Pratt-Heavener said her organization is pushing for legislation to provide free meals for students throughout the school year.
She said schools actually opening this fall will forego salad bars and lunch lines in the cafeteria and have lunch delivered directly to the classrooms.
The Umatilla School District seems uniquely positioned to survive. Superintendent Heidi Sipe credits Starliper who arranged to fund for the van and for a farm-to-school program that provides fresh produce. The nutrition director also helped organize the district’s After the Bell breakfast program that has been in place several years. Because of the program, students and teachers are already accustomed to having breakfast in the classroom.

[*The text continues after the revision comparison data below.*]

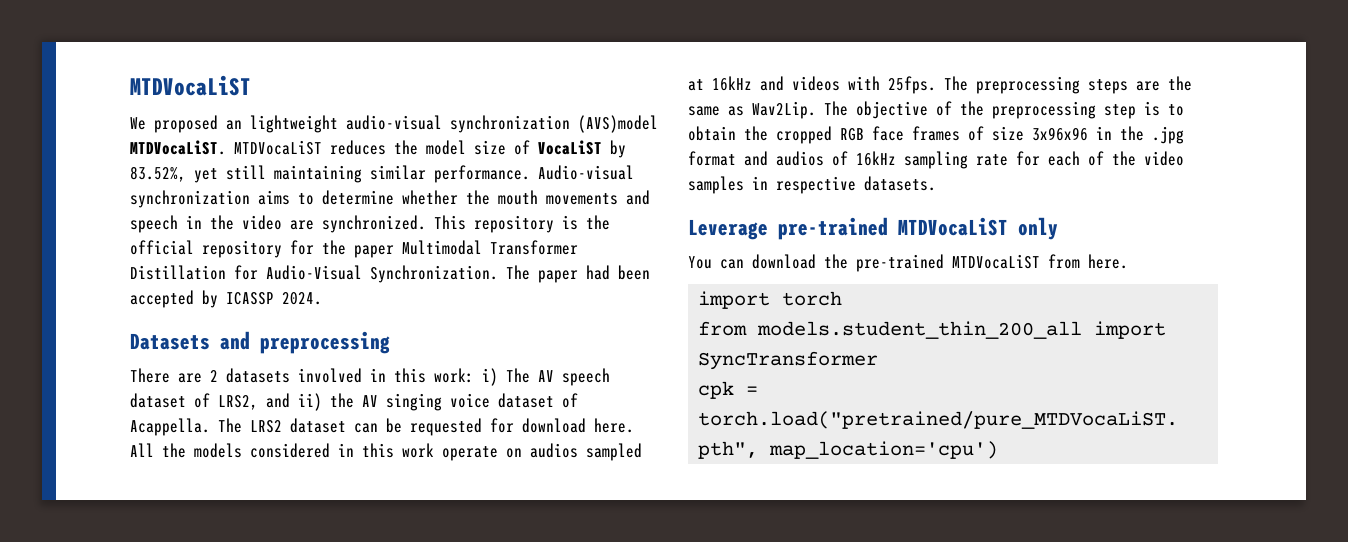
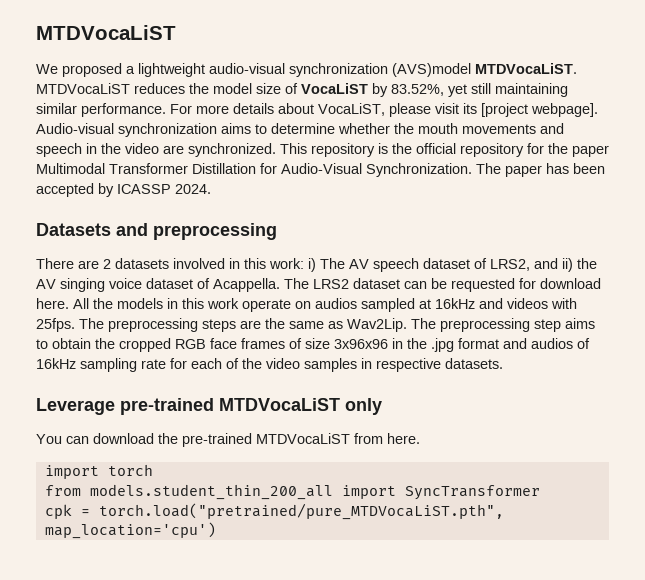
- We proposed an lightweight audio-visual synchronization (AVS)model MTDVocaLiST.
+ We proposed a lightweight audio-visual synchronization (AVS)model MTDVocaLiST.
+ For more details about VocaLiST, please visit its [project webpage].
- The paper had been accepted by ICASSP 2024.
+ The paper has been accepted by ICASSP 2024.
- All the models considered in this work operate on audios sampled at 16kHz and videos with 25fps.
+ All the models in this work operate on audios sampled at 16kHz and videos with 25fps.
- The objective of the preprocessing step is to obtain the cropped RGB face frames of size 3x96x96 in the .jpg format and audios of 16kHz sampling rate for each of the video samples in respective datasets.
+ The preprocessing step aims to obtain the cropped RGB face frames of size 3x96x96 in the .jpg format and audios of 16kHz sampling rate for each of the video samples in respective datasets.

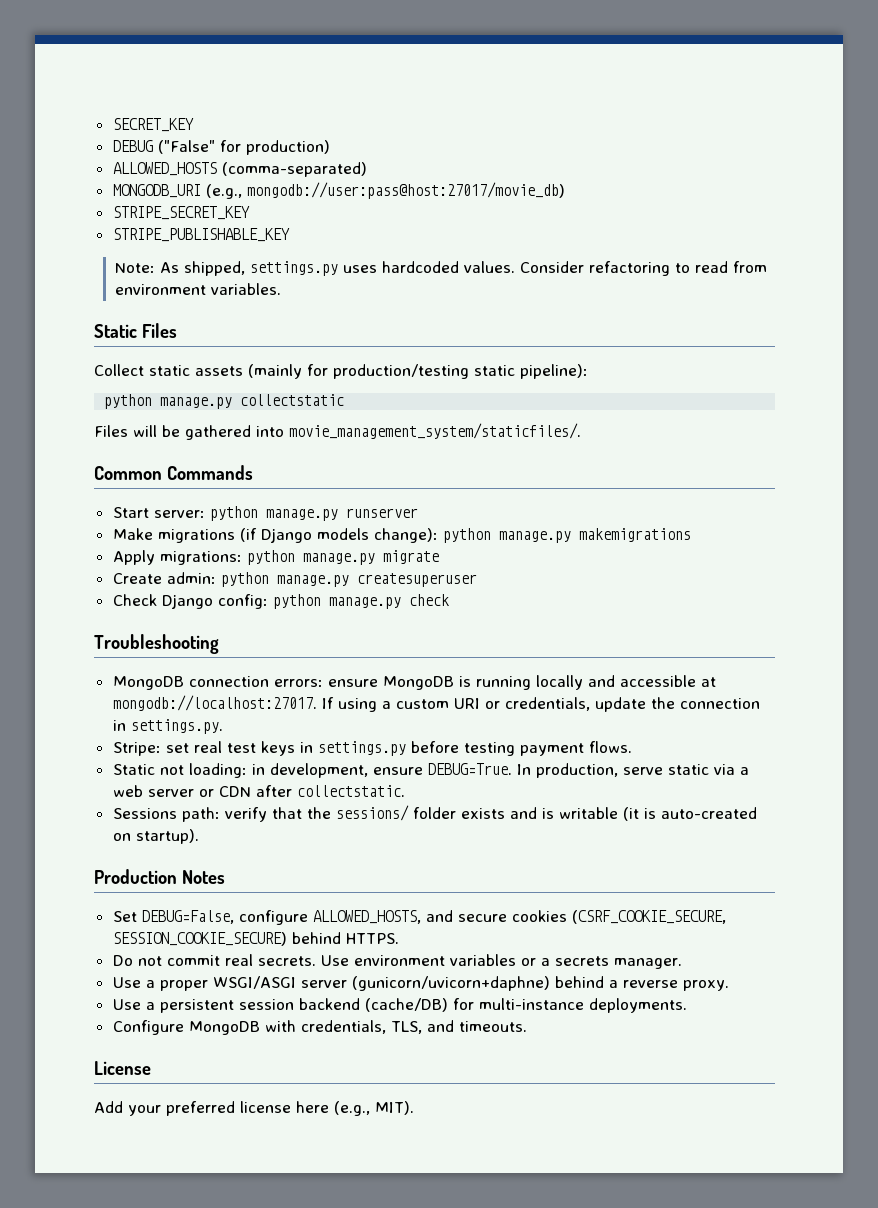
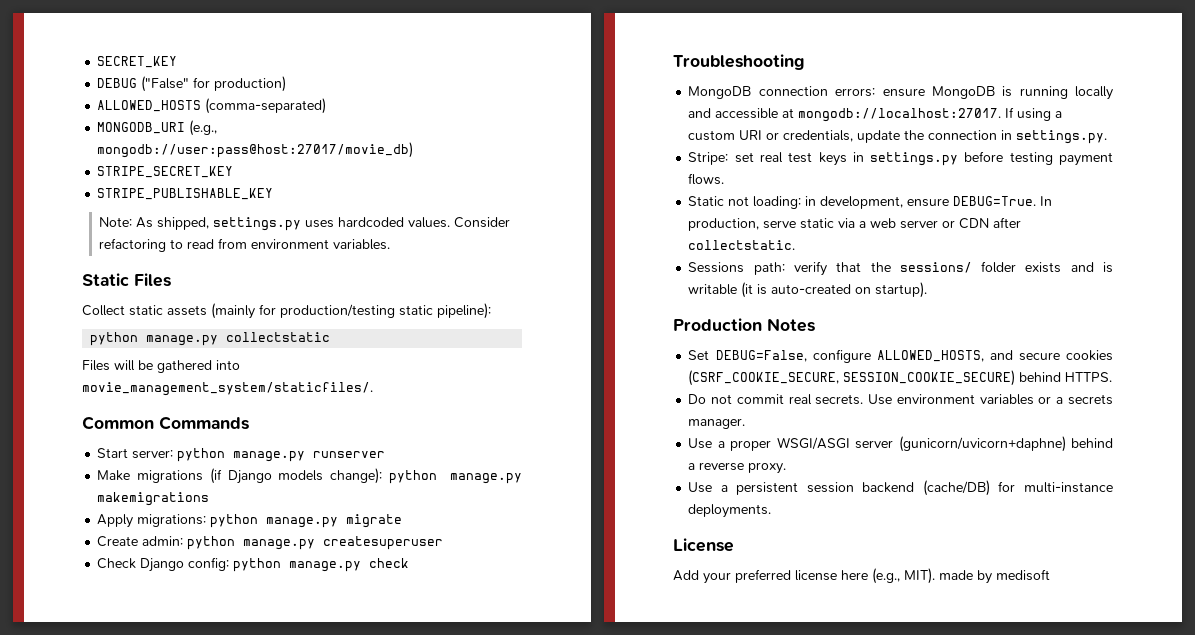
- Configure MongoDB with credentials, TLS, and timeouts.
- Add your preferred license here (e.g., MIT).
+ Add your preferred license here (e.g., MIT). made by medisoft

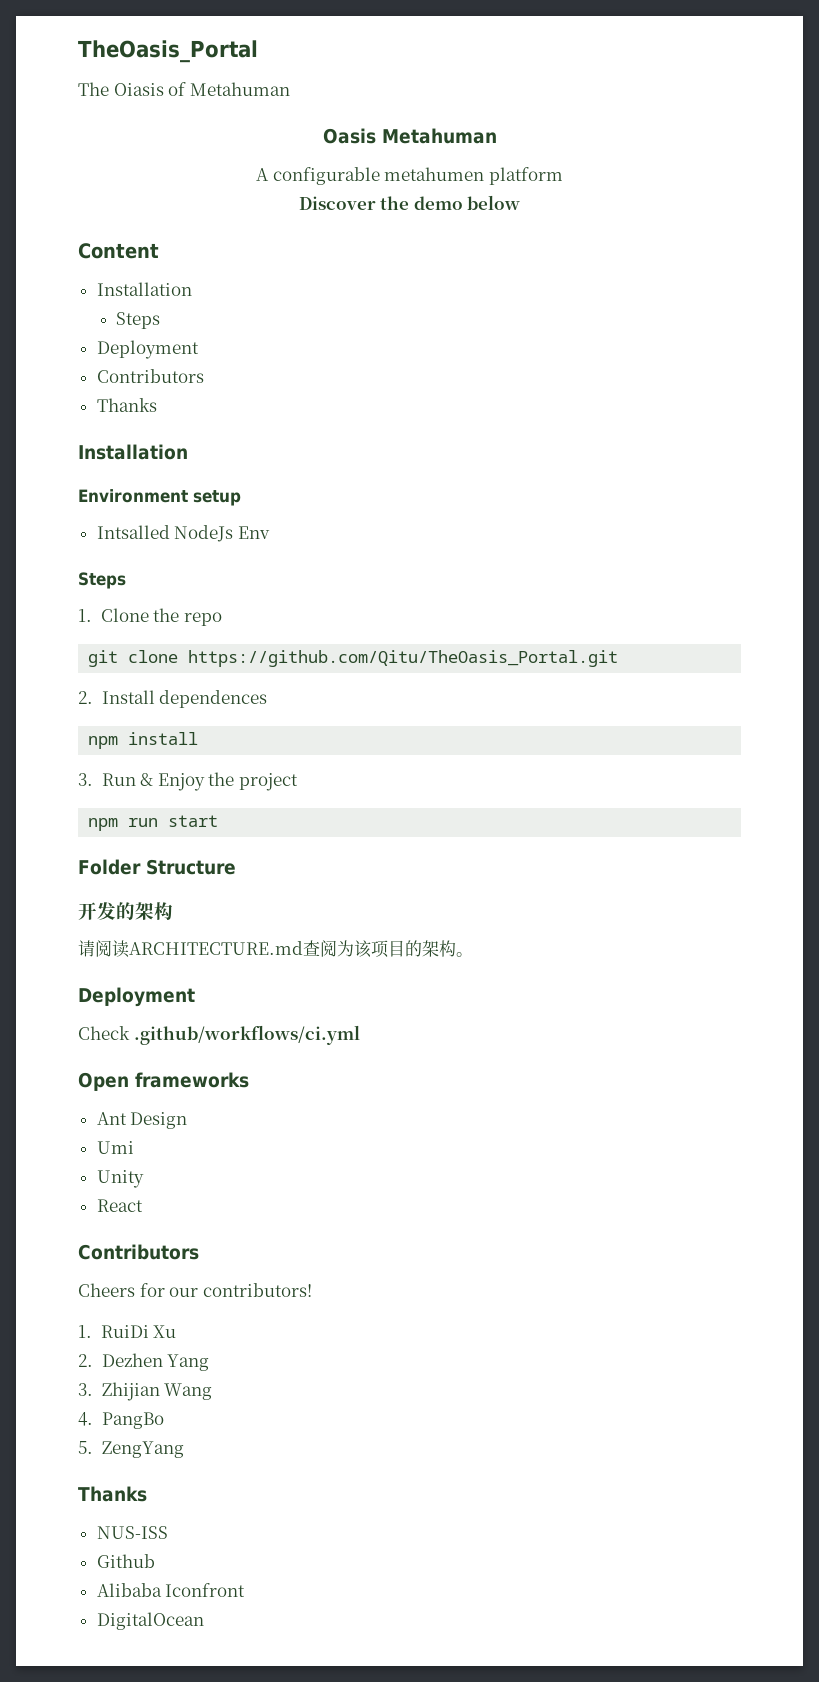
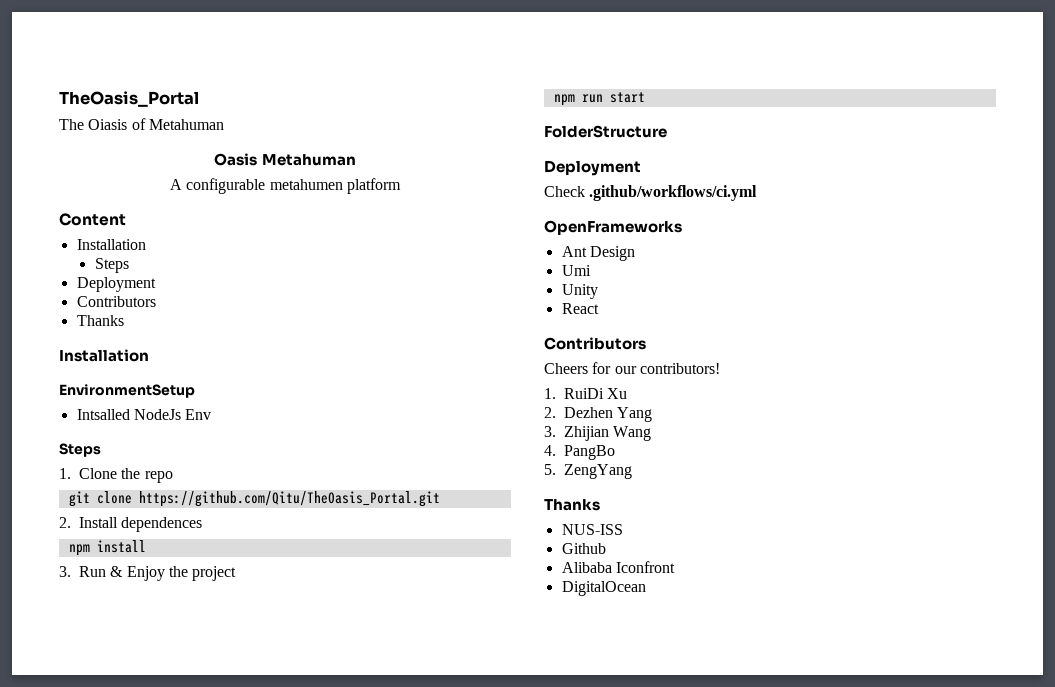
- Discover the demo below
- Environment setup
+ EnvironmentSetup
- Folder Structure
- 开发的架构
- 请阅读ARCHITECTURE.md查阅为该项目的架构。
+ FolderStructure
- Open frameworks
+ OpenFrameworks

“One of best things about Rikkilynn is that her number one emphasis is on keeping kids fed and healthy. Always. When we’re in a quandary, we already know what the answer will be, we’re going to err on the side of the kids every time and worry about the logistics later,” Sipe said.
The superintendent worries about parents. Some have lost their jobs or struggle with reduced income. They are stressed about finances and worry about the virus.
She shook her head.
“It is a real perfect storm for creating food insecurity in kids.”